◆ Exercise
Below are the entries. Set down exactly the line containing "m'ont particulièrement intéressés." and each line after it.

[Extracted information — start]

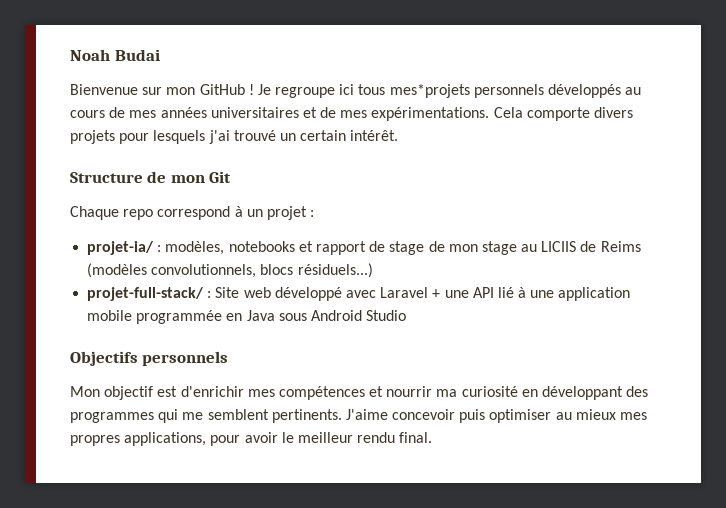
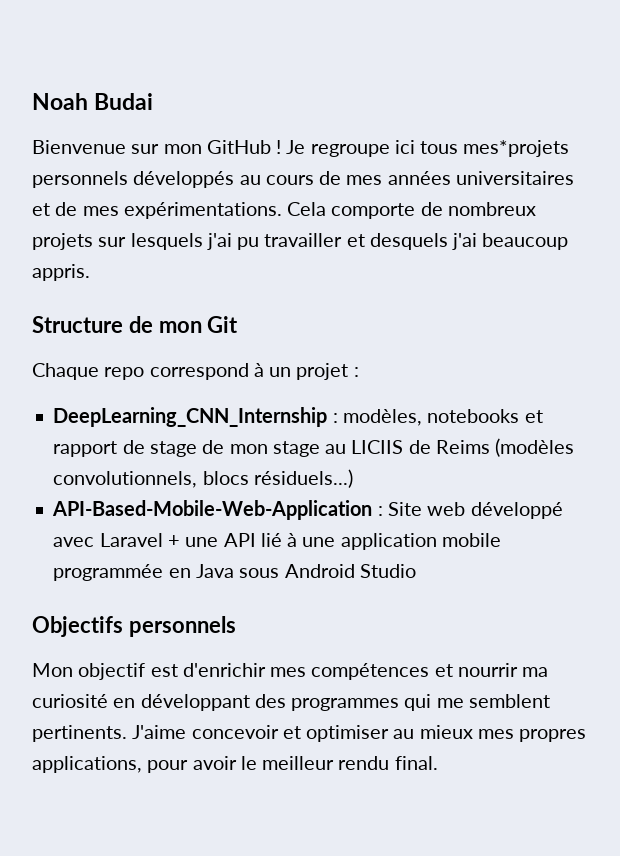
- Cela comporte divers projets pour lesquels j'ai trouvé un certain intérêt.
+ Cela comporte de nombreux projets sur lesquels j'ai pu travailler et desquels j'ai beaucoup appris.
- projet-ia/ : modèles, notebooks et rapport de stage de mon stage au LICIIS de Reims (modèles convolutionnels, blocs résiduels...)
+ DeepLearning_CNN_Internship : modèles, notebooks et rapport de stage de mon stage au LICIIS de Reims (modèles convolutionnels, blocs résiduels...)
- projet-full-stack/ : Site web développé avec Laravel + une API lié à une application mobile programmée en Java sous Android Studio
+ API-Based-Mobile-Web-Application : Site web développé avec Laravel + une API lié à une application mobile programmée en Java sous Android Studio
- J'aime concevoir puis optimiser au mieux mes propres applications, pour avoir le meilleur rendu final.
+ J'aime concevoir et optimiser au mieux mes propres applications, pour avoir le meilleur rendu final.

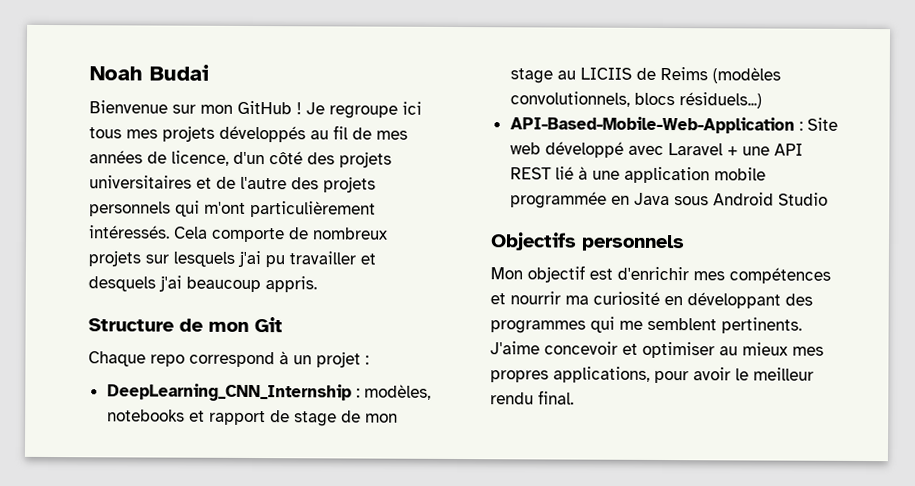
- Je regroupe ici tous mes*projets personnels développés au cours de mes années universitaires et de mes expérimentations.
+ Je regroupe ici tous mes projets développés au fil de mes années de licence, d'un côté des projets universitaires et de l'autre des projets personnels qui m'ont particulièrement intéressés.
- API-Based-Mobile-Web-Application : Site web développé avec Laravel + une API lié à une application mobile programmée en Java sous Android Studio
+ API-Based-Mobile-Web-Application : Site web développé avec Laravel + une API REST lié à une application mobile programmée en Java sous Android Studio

[Extracted information — finish]

◆ Your response
+ Je regroupe ici tous mes projets développés au fil de mes années de licence, d'un côté des projets universitaires et de l'autre des projets personnels qui m'ont particulièrement intéressés.
- API-Based-Mobile-Web-Application : Site web développé avec Laravel + une API lié à une application mobile programmée en Java sous Android Studio
+ API-Based-Mobile-Web-Application : Site web développé avec Laravel + une API REST lié à une application mobile programmée en Java sous Android Studio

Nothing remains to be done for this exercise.